Hal ini diakui oleh AbdeeSlank yang memiliki keturunan darah tinggi dan selama 10 tahun terakhir
penyakit itu tidak terawatt yang akhirnya merusak ginjal.
“Saya punya keturunan darah
tinggi. Selama 10 tahun terakhir darah tinggi saya tak terawatt sehingga
akhirnya merusak ginjal. Darah tinggi itu erat kaitannya dengan lifestyle dulu
tidur saya tidak teratur, makan tidak teratur,”ucapnya.

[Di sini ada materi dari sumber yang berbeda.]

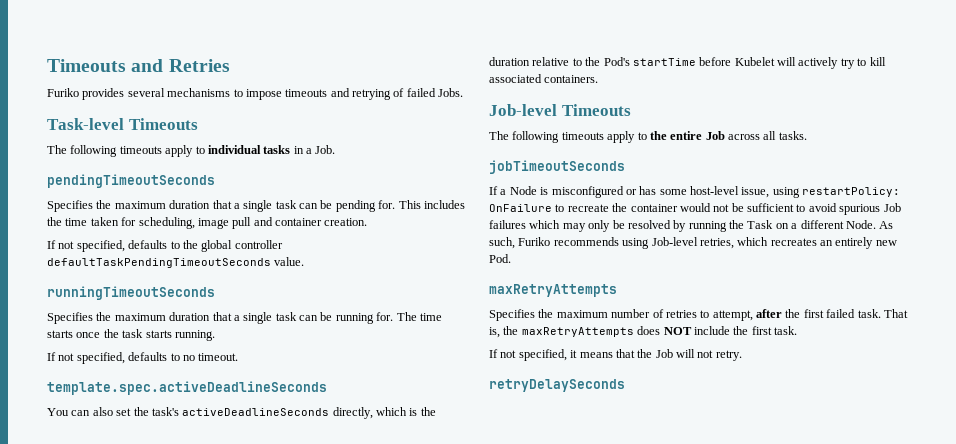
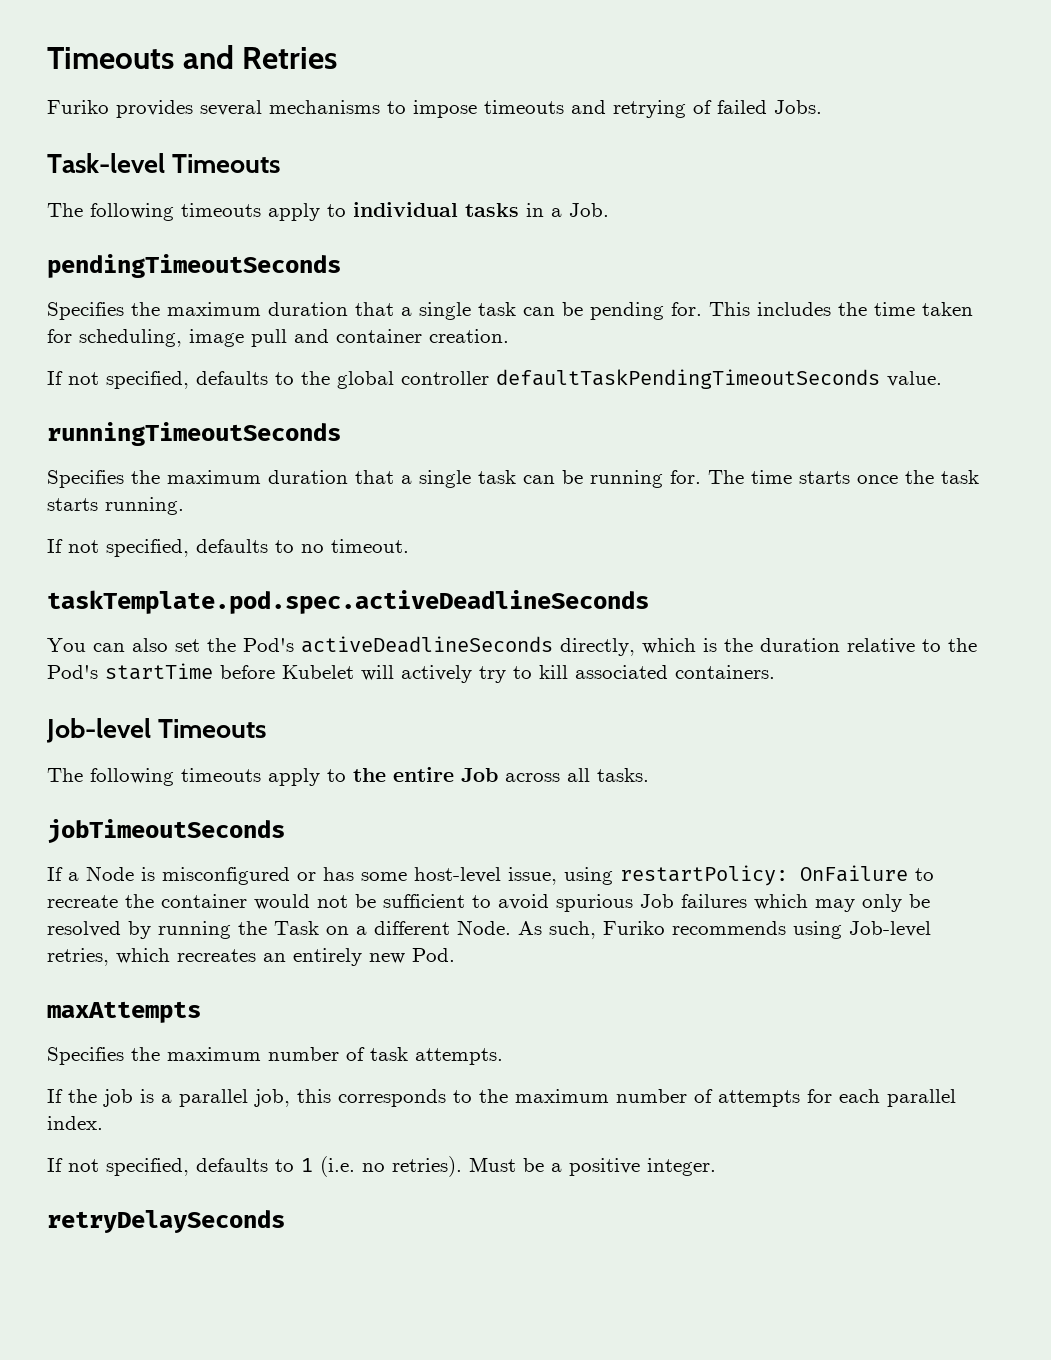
[47,381,327,395] template.spec.activeDeadlineSeconds -> [47,590,649,614] taskTemplate.pod.spec.activeDeadlineSeconds
[151,407,179,416] task's -> [243,638,294,652] Pod's
[489,284,617,297] maxRetryAttempts -> [47,1001,201,1023] maxAttempts
[665,309,908,321] [489,326,797,338] [489,349,742,361] retries to attempt, after the first failed task. That is, the maxRetryAttempts does NOT include the first task. // If not specified, it means that the Job will not retry. -> [370,1047,503,1065] [47,1089,956,1107] [47,1116,103,1130] [47,1156,716,1177] task attempts. // If the job is a parallel job, this corresponds to the maximum number of attempts for each parallel index. // If not specified, defaults to 1 (i.e. no retries). Must be a positive integer.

Dengan kondisi fungsi ginjal
tinggal 3 persen membuat Abdee memutuskan rehat dari Slank dan menjalani
program cuci darah seminggu tiga kali.
“Saya cuci darah seminggu
dua kali setiap Senin dan Kamis. Selain kesehatan menurutn, berat badan juga
jadi fluktuatif. sebelum cuci darah berat badan saya 46 kilogram, setelah cuci
darah bisa 51 kilogram,”ucapnya.
Dalam hal cuci darah,
dirinya memilih rumah sakit yang ada di Indonesia ketimbang berobat di luar
negeri dengan asalan rumah sakit di Tanah Air sudah rutin melakukan
transplantasi atau cangkok ginjal.
“Saya pakai banyak dokter
mulai dari rumah sakit yang ada di Cikini, Pondok Indah, Pertamina, RSCM sampai
Rumah Sakit Gatot Subroto,”ucapnya
Terkait dengan Rumah Sakit
Gatot Subroto dimana dokternya mengurusi kegiatan kepresidenan apakah ada
fasilitas yang diberikan dari Istana mengingat dirinya aktif sebagai relawan
saat kampanye Presiden Joko Widodo, dirinya membantah tersebut.
“Tidak ada. Kebetulan saja,
para dokter di Rumah Sakit Angkatan Darat kan memang ada beberapa yang dokter
Istana,”ucapnya.
Namun Abdee mengatakan bahwa
Jokowi sempat menjenguknya ketika dirinya sedang diopname selama satu bulan
beberapa waktu lalu.
“Beliau sempet menjenguk dan
memberi saya semangat,”ucapnya
Abdee juga berpesan untuk
sadar bahaya akan gagal ginjal yang penyebabnya adalah gaya hidup tidak
teratur, dan menerapkan pola hidup sehat.